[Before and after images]
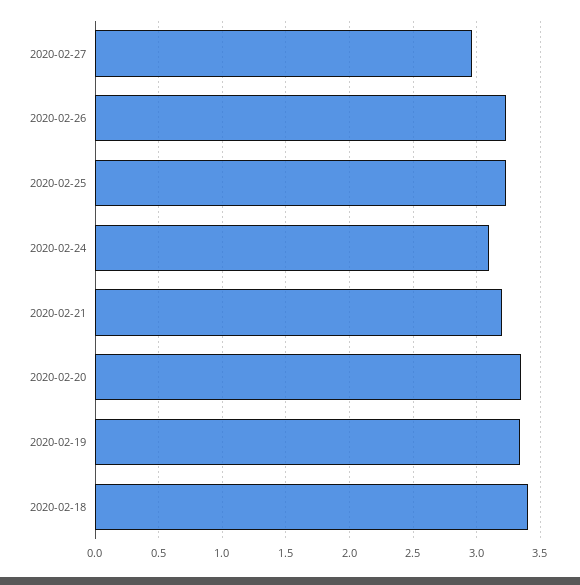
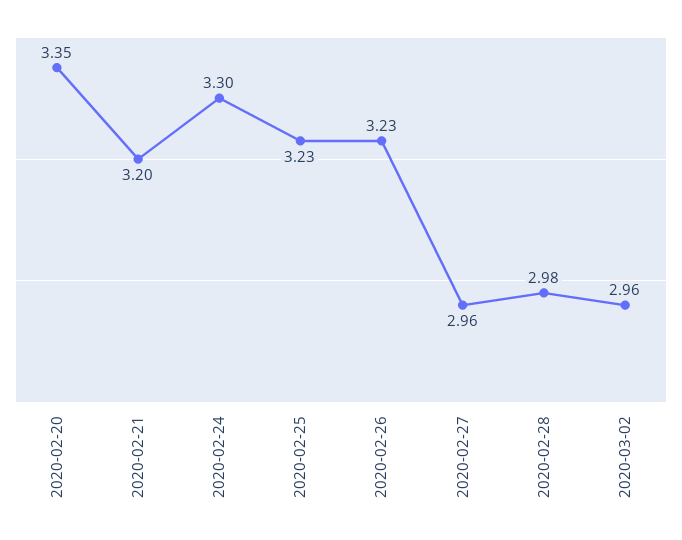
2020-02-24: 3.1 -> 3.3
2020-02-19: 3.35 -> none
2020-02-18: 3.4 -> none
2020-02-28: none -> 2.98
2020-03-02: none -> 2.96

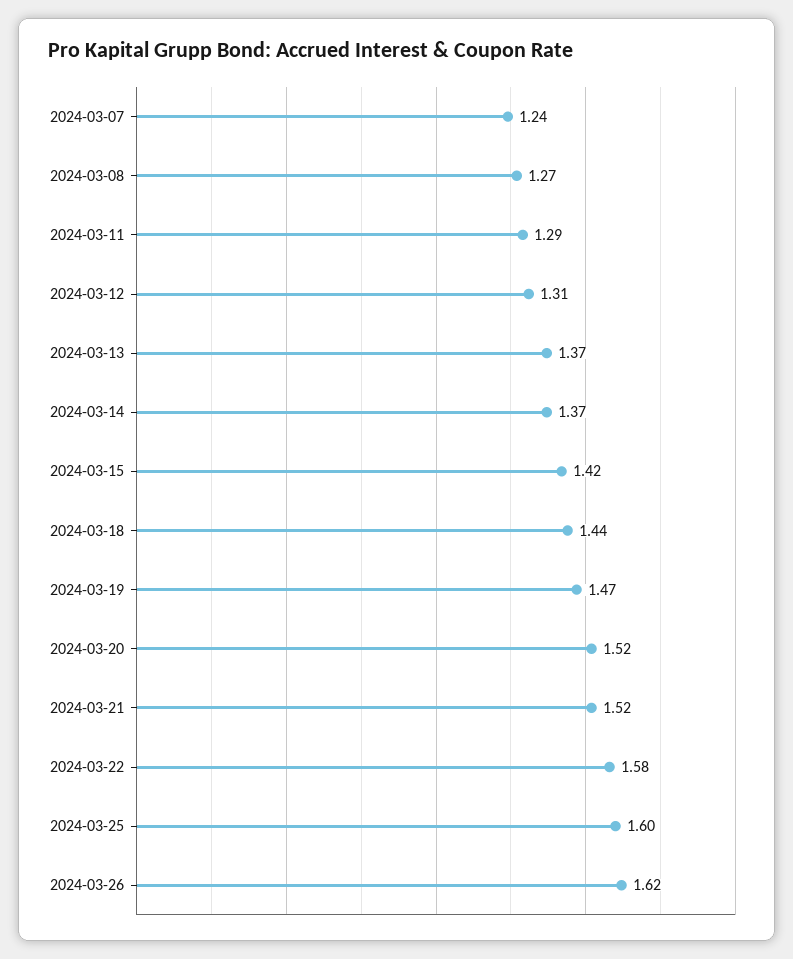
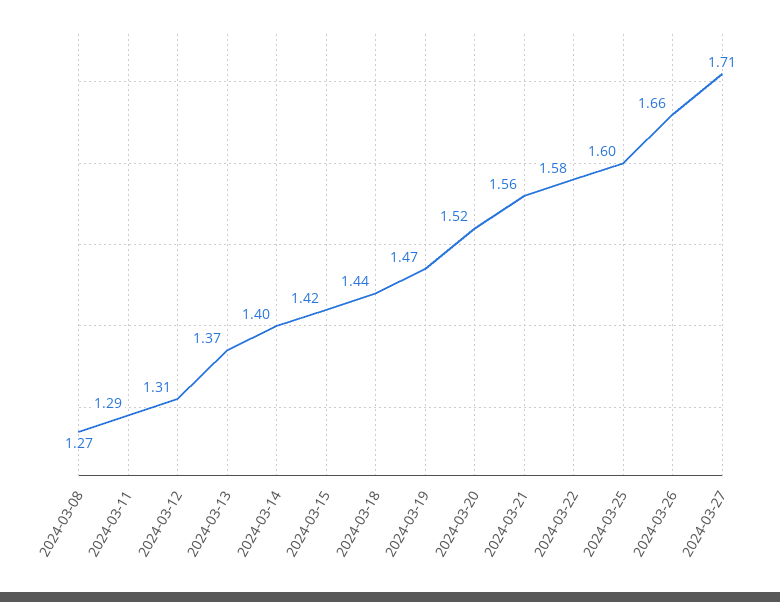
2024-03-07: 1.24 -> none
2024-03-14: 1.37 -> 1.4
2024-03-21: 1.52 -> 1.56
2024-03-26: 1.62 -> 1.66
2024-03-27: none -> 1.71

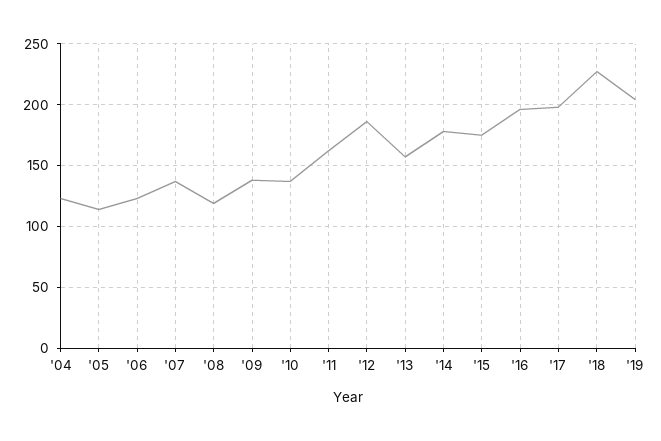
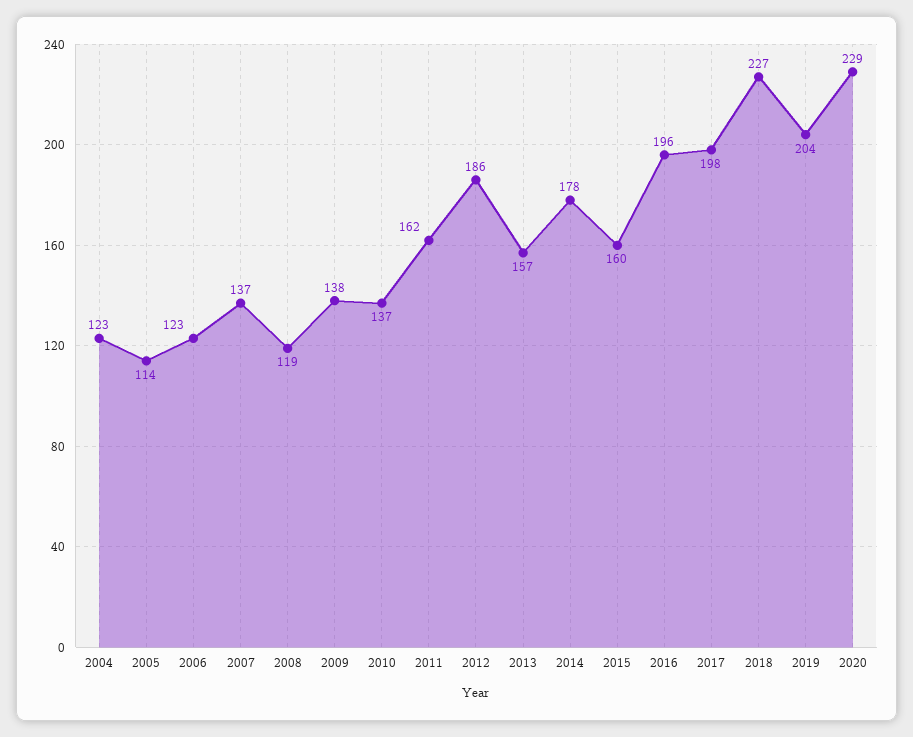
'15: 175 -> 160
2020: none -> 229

...

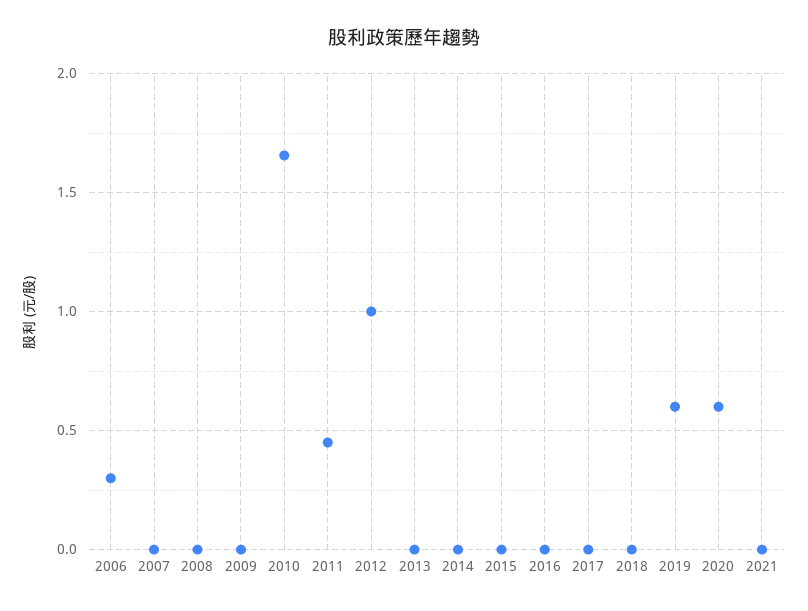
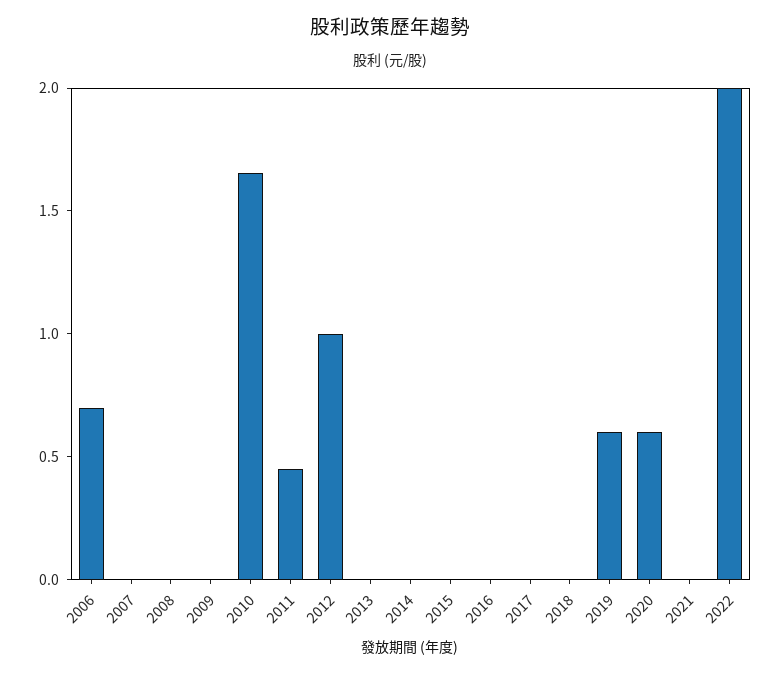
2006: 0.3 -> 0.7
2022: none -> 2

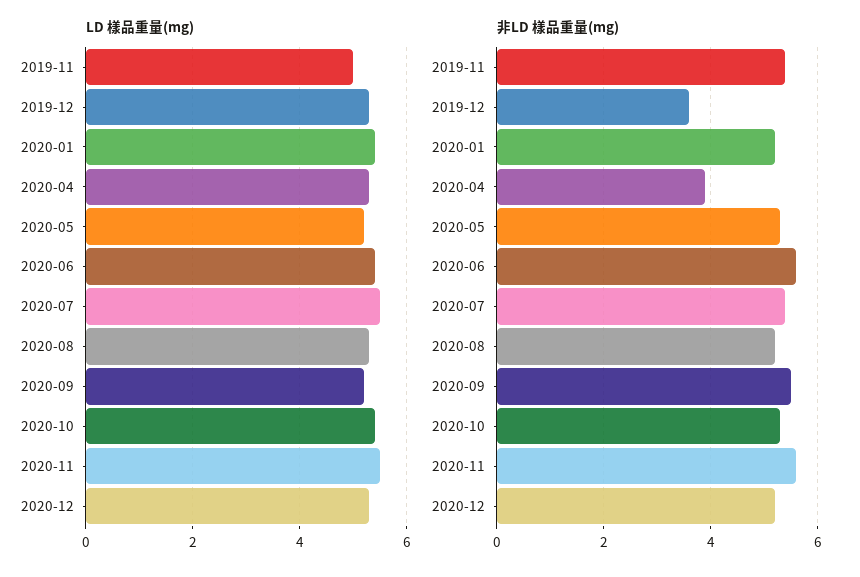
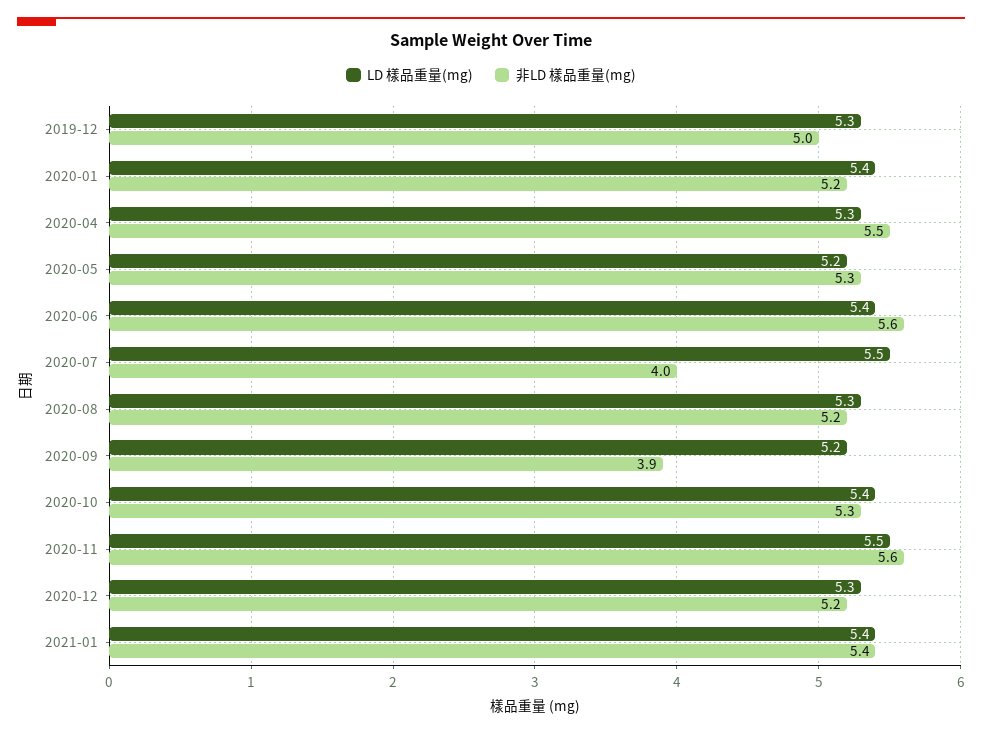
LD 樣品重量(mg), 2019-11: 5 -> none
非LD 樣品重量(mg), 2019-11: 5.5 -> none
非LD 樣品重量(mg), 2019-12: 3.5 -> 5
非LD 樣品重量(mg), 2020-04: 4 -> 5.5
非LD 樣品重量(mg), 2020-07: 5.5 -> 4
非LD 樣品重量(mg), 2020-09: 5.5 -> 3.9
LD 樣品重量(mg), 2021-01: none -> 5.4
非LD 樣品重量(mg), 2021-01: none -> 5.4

TASK DETAILS
Please give back, exactly as it stands above, the stretch from the line with "非LD 樣品重量(mg), 2020-07: 5.5 -> 4" through the line with "非LD 樣品重量(mg), 2021-01: none -> 5.4", and no line outside it.

SOLVED PROBLEM
非LD 樣品重量(mg), 2020-07: 5.5 -> 4
非LD 樣品重量(mg), 2020-09: 5.5 -> 3.9
LD 樣品重量(mg), 2021-01: none -> 5.4
非LD 樣品重量(mg), 2021-01: none -> 5.4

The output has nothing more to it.